- [Problem]:
Your answer should consist of each line below that includes the word "Centavos".

- [Data for this task]:

* * * *

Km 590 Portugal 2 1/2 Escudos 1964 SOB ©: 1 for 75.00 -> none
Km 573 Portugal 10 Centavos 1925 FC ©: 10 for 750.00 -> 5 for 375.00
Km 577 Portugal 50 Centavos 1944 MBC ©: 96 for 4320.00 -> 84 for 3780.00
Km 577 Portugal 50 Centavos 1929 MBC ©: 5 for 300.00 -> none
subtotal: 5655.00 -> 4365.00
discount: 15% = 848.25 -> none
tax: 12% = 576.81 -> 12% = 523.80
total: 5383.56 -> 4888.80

* * * *

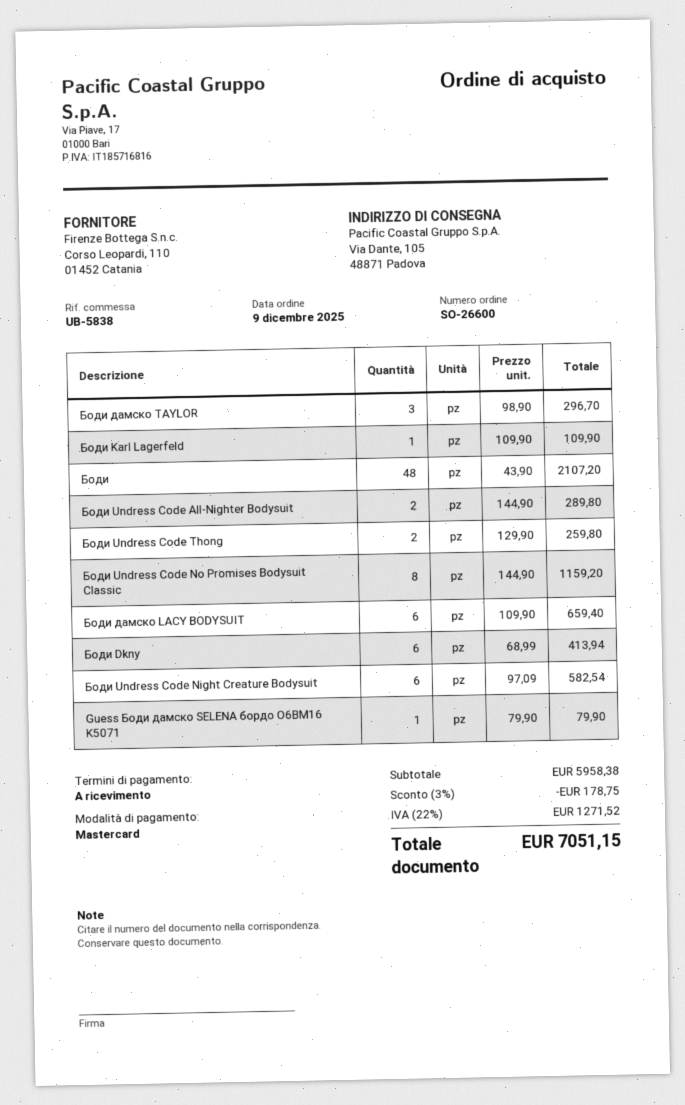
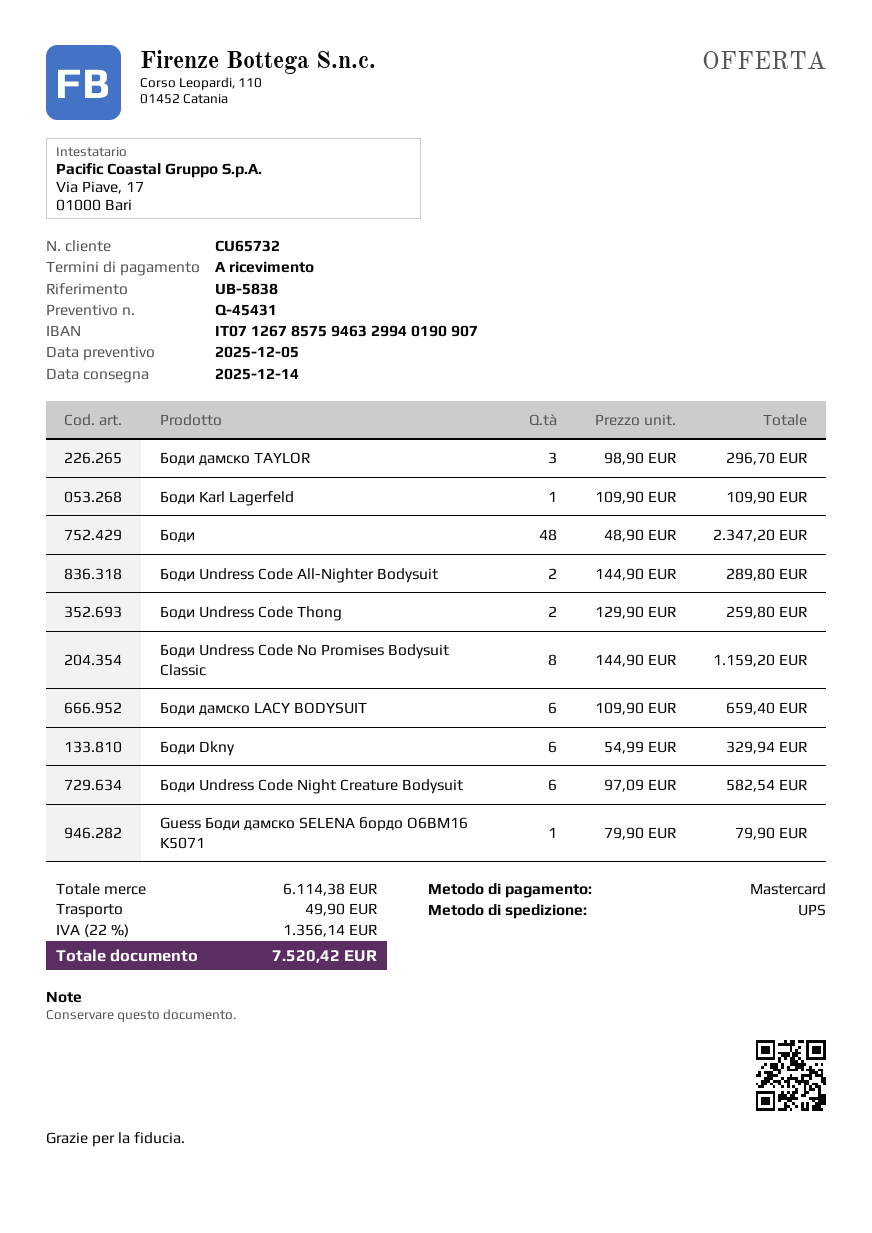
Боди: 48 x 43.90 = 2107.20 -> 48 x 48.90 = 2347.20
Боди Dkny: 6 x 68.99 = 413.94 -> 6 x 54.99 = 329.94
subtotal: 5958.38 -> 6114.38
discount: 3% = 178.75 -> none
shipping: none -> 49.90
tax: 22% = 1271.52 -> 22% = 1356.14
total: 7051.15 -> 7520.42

* * * *

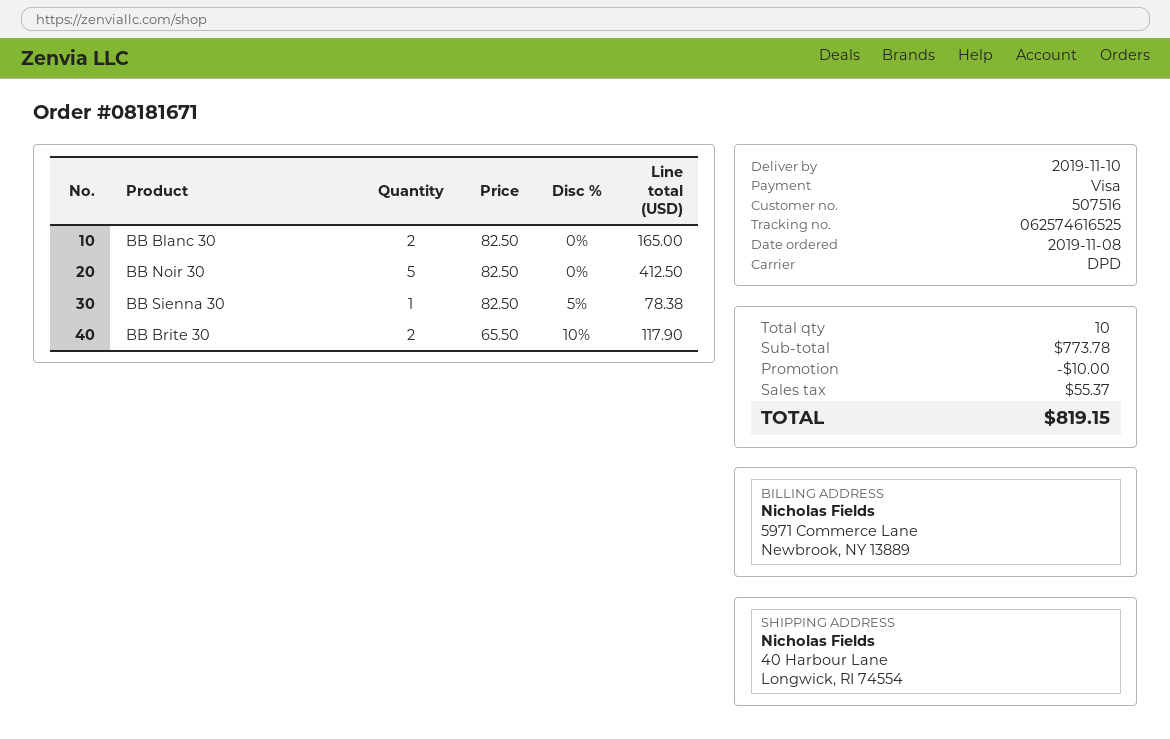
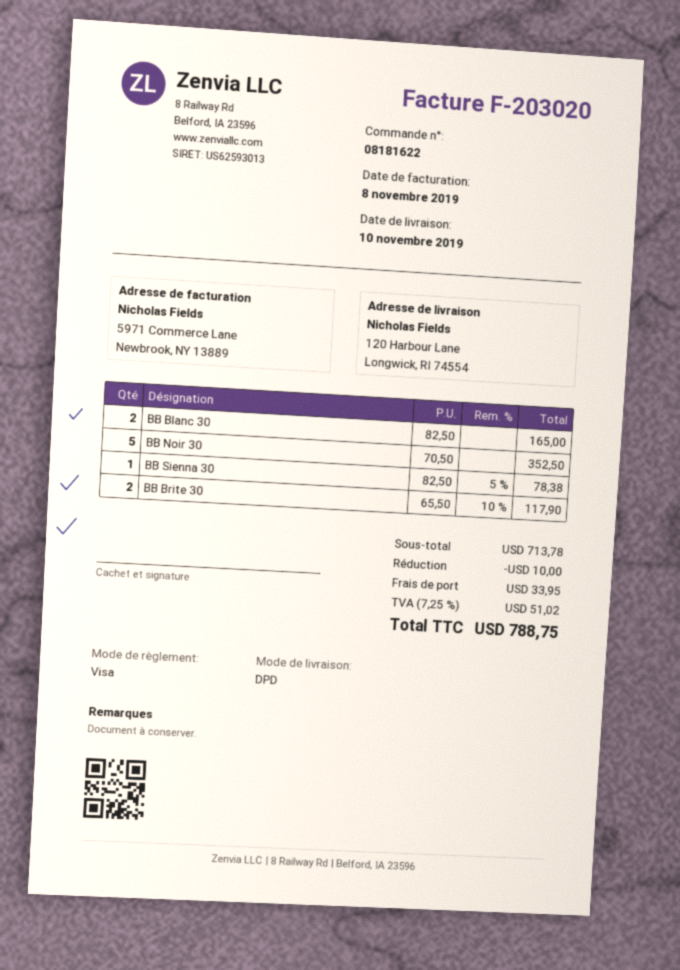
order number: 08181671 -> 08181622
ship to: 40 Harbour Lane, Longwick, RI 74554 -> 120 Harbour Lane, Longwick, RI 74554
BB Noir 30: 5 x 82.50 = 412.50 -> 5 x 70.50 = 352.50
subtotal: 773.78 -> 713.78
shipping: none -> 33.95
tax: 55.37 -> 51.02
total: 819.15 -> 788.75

* * * *

- [Written response]:
Km 573 Portugal 10 Centavos 1925 FC ©: 10 for 750.00 -> 5 for 375.00
Km 577 Portugal 50 Centavos 1944 MBC ©: 96 for 4320.00 -> 84 for 3780.00
Km 577 Portugal 50 Centavos 1929 MBC ©: 5 for 300.00 -> none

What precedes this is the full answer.